8-K 1 d8k.htm FORM 8-K Form 8-K

UNITED STATES

SECURITIES AND EXCHANGE COMMISSION

WASHINGTON, D.C. 20549

 

 

FORM 8-K

Current Report Pursuant to Section 13 or 15(d)

of the Securities Exchange Act of 1934

October 23, 2008

Date of Report (Date of earliest event reported)

CEPHEID

(Exact name of Registrant as specified in its charter)

 

California    000-30755    77-0441625
(State or other jurisdiction of
incorporation)
   (Commission file number)    (I.R.S. Employer
Identification No.)

 

904 Caribbean Drive, Sunnyvale, CA   94089
(Address of principal executive offices)   (Zip Code)

(408) 541-4191

(Registrant’s telephone number, including area code)

Not Applicable

(Former name or former address, if changed since last report.)

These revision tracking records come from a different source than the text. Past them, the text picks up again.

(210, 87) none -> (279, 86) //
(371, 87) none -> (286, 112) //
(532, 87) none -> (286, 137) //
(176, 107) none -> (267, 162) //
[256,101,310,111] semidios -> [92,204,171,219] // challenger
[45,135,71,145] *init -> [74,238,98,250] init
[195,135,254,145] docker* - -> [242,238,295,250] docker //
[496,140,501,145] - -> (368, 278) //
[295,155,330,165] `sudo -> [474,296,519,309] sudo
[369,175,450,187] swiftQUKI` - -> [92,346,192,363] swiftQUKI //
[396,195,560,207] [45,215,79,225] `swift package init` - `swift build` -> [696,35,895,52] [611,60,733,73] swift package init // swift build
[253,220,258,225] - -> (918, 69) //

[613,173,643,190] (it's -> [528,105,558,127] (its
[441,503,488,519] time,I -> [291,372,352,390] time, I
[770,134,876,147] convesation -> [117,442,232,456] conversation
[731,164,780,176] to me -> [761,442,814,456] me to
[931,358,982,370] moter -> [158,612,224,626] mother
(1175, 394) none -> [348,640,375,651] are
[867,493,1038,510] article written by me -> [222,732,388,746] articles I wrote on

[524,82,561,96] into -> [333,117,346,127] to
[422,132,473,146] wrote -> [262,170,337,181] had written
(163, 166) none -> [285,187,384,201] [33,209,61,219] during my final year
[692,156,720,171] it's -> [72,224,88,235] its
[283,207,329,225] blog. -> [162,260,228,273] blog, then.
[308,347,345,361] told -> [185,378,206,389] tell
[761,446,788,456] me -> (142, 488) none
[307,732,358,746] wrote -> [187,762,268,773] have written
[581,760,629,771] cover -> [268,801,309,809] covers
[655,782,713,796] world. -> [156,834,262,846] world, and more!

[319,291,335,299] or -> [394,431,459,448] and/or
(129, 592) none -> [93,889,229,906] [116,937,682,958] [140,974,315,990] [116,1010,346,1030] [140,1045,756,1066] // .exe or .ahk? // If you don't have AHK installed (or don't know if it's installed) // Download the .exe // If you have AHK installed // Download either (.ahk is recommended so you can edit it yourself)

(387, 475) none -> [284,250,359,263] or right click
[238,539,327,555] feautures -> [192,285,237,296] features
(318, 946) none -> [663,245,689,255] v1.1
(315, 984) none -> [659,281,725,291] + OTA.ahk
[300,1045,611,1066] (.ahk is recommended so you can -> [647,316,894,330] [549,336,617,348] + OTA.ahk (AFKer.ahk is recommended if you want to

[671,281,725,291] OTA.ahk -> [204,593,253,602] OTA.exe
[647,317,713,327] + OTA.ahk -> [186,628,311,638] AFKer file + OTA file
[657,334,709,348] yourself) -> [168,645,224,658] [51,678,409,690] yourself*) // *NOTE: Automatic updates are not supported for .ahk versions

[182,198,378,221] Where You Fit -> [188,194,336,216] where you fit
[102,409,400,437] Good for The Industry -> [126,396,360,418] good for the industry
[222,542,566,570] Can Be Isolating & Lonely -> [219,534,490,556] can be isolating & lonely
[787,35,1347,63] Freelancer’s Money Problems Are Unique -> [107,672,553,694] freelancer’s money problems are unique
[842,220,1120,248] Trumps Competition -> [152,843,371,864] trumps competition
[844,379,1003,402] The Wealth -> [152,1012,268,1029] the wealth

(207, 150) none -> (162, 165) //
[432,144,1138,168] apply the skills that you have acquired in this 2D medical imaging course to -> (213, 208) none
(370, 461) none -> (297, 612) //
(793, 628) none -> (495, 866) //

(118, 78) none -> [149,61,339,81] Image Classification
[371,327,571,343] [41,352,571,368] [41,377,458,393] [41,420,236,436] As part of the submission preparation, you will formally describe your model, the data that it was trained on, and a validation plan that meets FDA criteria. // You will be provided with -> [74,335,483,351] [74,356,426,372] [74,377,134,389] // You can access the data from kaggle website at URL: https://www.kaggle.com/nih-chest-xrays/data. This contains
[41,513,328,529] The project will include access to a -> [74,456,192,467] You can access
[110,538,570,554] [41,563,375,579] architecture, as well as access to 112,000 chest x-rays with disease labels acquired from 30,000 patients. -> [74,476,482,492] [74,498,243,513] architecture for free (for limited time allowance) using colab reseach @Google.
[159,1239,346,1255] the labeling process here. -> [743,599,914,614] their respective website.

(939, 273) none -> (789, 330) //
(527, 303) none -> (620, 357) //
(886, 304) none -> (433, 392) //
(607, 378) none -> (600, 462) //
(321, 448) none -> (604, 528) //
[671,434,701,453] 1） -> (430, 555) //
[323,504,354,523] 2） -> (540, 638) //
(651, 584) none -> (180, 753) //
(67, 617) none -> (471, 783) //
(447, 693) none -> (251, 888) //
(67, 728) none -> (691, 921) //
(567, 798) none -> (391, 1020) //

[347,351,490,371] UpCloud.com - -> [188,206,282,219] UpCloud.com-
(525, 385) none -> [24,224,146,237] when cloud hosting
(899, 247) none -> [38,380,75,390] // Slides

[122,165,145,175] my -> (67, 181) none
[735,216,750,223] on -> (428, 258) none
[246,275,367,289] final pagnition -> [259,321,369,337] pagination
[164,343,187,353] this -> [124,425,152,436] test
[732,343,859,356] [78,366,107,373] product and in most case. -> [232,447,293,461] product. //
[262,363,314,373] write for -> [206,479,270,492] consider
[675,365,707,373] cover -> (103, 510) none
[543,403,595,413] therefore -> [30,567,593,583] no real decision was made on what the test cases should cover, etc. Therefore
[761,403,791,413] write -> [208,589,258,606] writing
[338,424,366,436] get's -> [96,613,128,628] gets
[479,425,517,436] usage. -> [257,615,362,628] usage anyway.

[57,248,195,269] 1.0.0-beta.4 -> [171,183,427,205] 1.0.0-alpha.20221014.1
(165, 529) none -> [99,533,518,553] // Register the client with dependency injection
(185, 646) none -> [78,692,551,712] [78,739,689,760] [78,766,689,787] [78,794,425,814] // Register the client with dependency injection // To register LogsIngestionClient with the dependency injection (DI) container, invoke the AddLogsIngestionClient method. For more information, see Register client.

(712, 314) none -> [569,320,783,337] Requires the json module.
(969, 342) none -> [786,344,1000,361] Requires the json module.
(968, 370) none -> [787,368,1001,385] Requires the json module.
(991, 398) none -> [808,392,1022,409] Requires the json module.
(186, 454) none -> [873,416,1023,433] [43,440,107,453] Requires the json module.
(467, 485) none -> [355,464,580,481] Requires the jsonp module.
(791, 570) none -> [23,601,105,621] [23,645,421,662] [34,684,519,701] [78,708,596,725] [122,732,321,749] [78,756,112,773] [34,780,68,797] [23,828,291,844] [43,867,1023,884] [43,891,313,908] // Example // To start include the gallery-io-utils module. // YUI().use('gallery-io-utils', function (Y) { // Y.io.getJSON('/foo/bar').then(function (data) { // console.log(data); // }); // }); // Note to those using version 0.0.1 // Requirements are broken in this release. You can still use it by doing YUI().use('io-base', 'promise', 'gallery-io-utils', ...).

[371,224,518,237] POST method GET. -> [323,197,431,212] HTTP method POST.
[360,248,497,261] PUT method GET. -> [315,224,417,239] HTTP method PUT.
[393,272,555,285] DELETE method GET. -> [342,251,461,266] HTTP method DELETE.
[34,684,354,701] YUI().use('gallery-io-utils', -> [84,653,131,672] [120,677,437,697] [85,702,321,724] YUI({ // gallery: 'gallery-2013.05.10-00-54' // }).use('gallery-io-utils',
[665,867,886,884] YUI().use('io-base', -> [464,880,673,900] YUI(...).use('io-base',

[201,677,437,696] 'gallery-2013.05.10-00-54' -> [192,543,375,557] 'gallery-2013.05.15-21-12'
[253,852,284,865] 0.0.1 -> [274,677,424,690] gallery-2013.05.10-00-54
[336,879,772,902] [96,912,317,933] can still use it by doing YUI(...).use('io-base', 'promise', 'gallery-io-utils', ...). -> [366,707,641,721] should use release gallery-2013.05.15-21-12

Check the appropriate box below if the Form 8-K filing is intended to simultaneously satisfy the filing obligations of the registrant under any of the following provisions (see General Instruction A.2 below):

 

  ¨ Written communications pursuant to Rule 425 under the Securities Act (17 CFR 230.425)

 

  ¨ Soliciting material pursuant to Rule 14a-12 under the Exchange Act (17 CFR 240.14a-12)

 

  ¨ Pre-commencement communications pursuant to Rule 14d-2(b) under the Exchange Act (17 CFR 240.14d-2(b))

 

  ¨ Pre-commencement communications pursuant to Rule 13e-4(c) under the Exchange Act (17 CFR 240.13e-4(c))


Item 5.03 Amendments to Articles of Incorporation or Bylaws; Change in Fiscal Year.

(a) Amendment to Bylaws

On October 23, 2008, the Board of Directors of Cepheid approved an amendment to Cepheid’s Bylaws (the “Amendment”), effective October 23, 2008. Section 1, Paragraph 3 of the Bylaws was amended to expand the disclosure required to be made by shareholders making nominations of persons for election as directors or proposals for consideration at an annual meeting of shareholders to include the following additional information:

(1) a description of any agreement, arrangement or understanding with respect to the nomination or proposal between or among such shareholder and the beneficial owner on whose behalf such nomination or proposal is made, any of their respective affiliates or associates, and any others acting in concert with any of the foregoing;

(2) a description of any agreement, arrangement or understanding (including any derivative or short positions, profit interests, options, warrants, stock appreciation or similar rights, hedging transactions, and borrowed or loaned shares) that has been entered into as of the date of the shareholder’s notice by, or on behalf of, such shareholder and such beneficial owners, the effect or intent of which is to mitigate loss to, manage risk or benefit of share price changes for, or increase or decrease the voting power of, such shareholder or such beneficial owner, with respect to shares of stock of Cepheid;

(3) a representation that the shareholder is a holder of record of stock of Cepheid entitled to vote at such meeting and intends to appear in person or by proxy at the meeting to propose such business or nomination; and

(4) a representation whether the shareholder or the beneficial owner, if any, intends or is part of a group which intends (x) to deliver a proxy statement and/or form of proxy to holders of at least the percentage of Cepheid’s outstanding capital stock required to approve or adopt the proposal or elect the nominee and/or (y) otherwise to solicit proxies from shareholders in support of such proposal or nomination.

The foregoing description of the Amendment does not purport to be complete and is qualified in its entirety by reference to the Bylaws, as amended, which are attached hereto as Exhibit 3.01 and incorporated by reference herein.

 

Item 9.01 Financial Statements and Exhibits.

(d) Exhibits.

 

Exhibit No.

  

Exhibit Title

3.01    Bylaws of Cepheid, as amended.


SIGNATURES

Pursuant to the requirements of the Securities Exchange Act of 1934, the Registrant has duly caused this report to be signed on its behalf by the undersigned hereunto duly authorized.

 

    Cepheid

Date:

  October 24, 2008   By:  

/s/ Andrew D. Miller

      Name: Andrew D. Miller
      Title: Senior Vice President, Chief Financial Officer


Exhibit List

 

Exhibit No.

  

Exhibit Title

3.01    Bylaws of Cepheid, as amended.